Scary Sister, for example, despite her worrying knitting habits, would probably rip both your arms off for the entire Nine Inch Nails back catalogue and a backstage pass at Glastonbury; while Mrs Duck would clearly purchase every Westlife disc on the market, before inserting them violently up their bottoms. And she would not be out of order.

So: "The Perfect Gift For Mothers Day" is clearly an advertising executive's myth. In which case, I am open to your suggestions. Guys! What are you buying for women of the female persuasion? No-Tails! What, exactly do you want? Contrary to what you might have heard, we are not mind-readers.
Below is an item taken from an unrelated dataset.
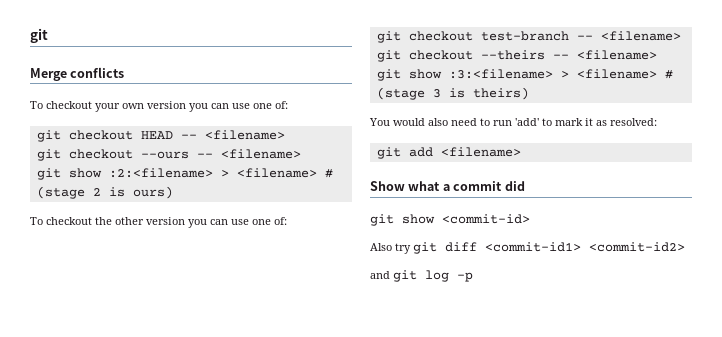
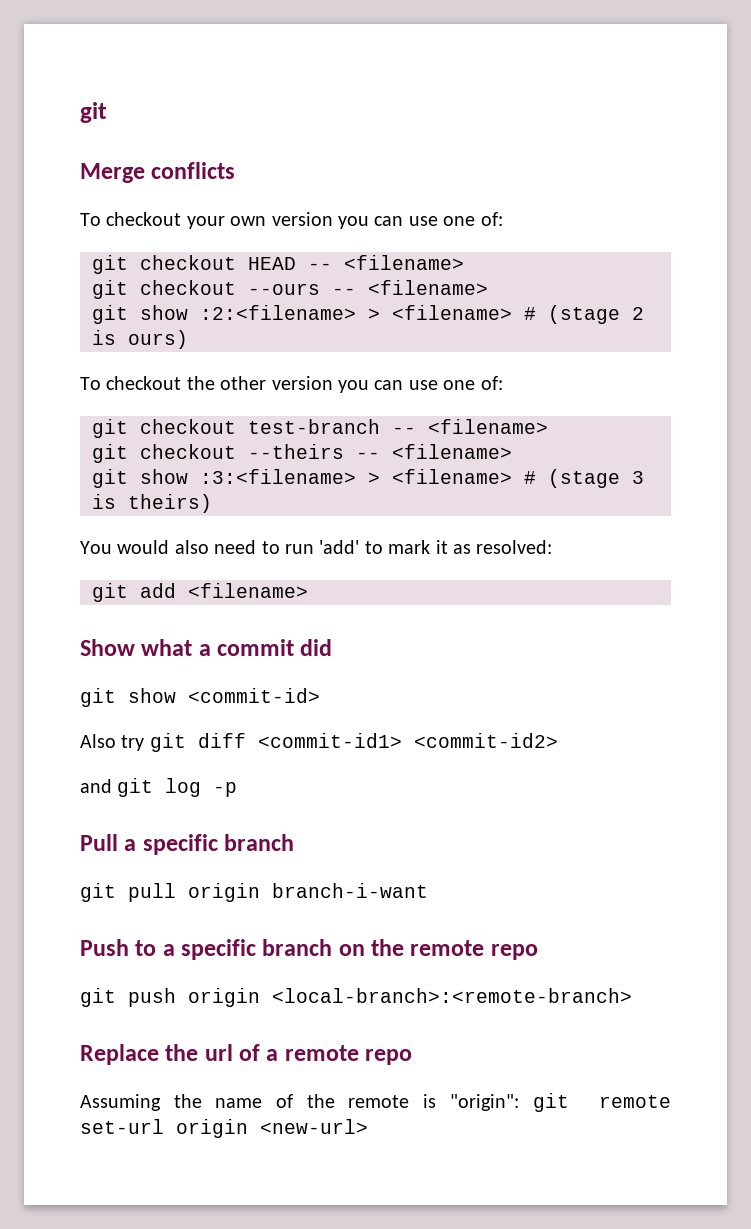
(473, 277) none -> [80,834,295,855] [80,883,428,902] [80,939,538,960] [80,988,632,1007] [80,1044,413,1065] [80,1093,671,1112] [80,1119,368,1138] // Pull a specific branch // git pull origin branch-i-want // Push to a specific branch on the remote repo // git push origin <local-branch>:<remote-branch> // Replace the url of a remote repo // Assuming the name of the remote is "origin": git remote set-url origin <new-url>

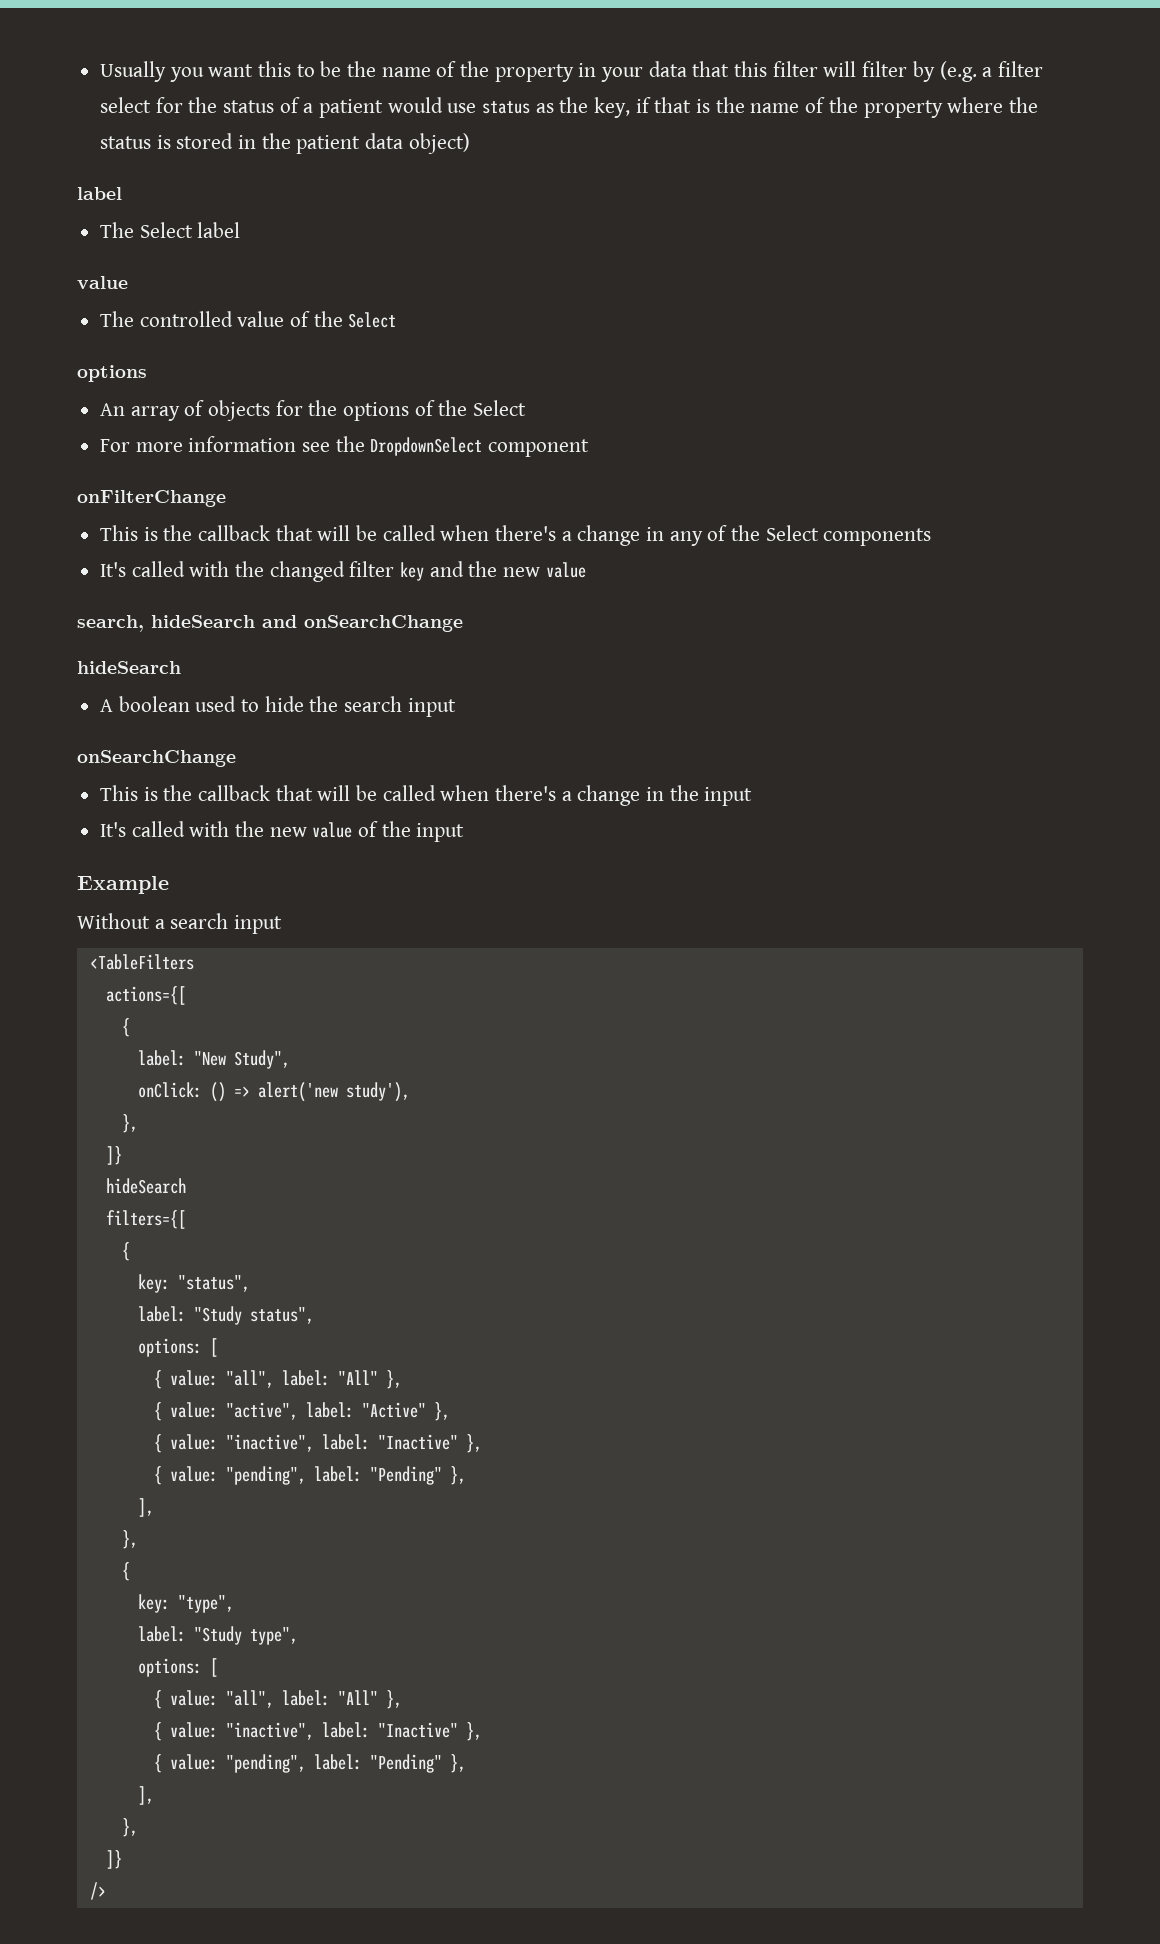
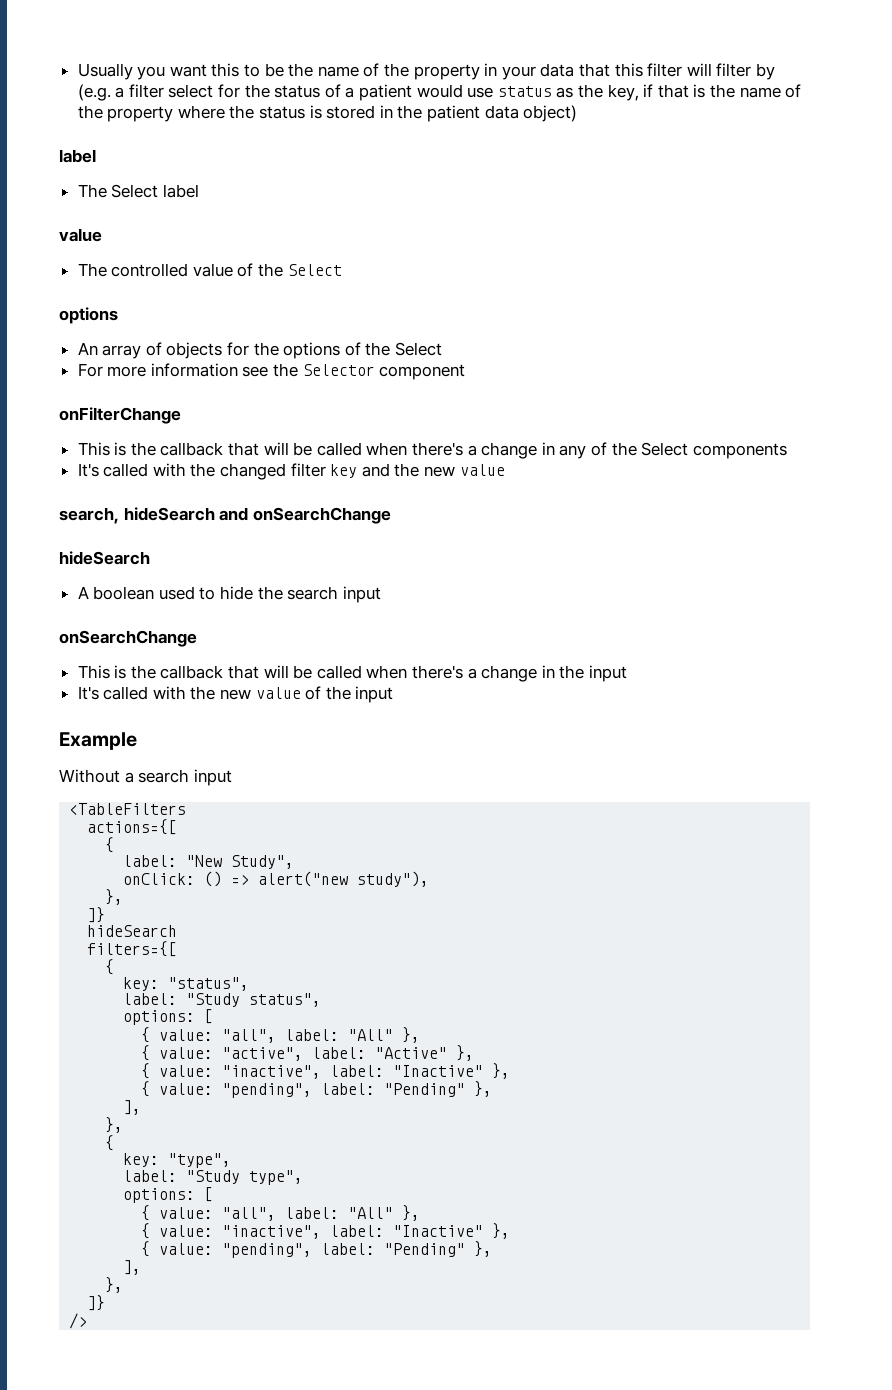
[370,437,483,456] DropdownSelect -> [302,364,375,376] Selector
[257,1082,410,1102] alert('new study'), -> [258,871,430,887] alert("new study"),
My list so far - correct me if I am worng in any way whatsoever:

  • Ten Inches, or, failing that...
  • "Girth"
  • Alan Rickman Real Doll in a number of realistic, undraped poses
  • Egg
  • Front row tickets to the Chippendales and an AK47 assault rifle
  • Steady, well-paid work at a local lap-dancing club with adequate child-care facilities
What? WHAT?

* Fellow grammar Nazis! I am fully aware that there is an apostrophe in 'Mothers Day'. Unfortunately, no bugger can work out where it goes, so I shall duck the issue by not bothering. That is all.

Also: Congrats to Arseblog, Girl with a one-track mind and Zoe MyBoyfriendIsATwat, who are all officially The Best Blogs In The World.

Arseblogger's gong will be the only silverware the Arsenal are going to win this season, so, on a winning streak that he is, I encourage him to turn up with his boots at tomorrow's game against Aston Villa, where Arsene Wenger should stick him up front if he's got any sense. A big "Woo!" to all of you.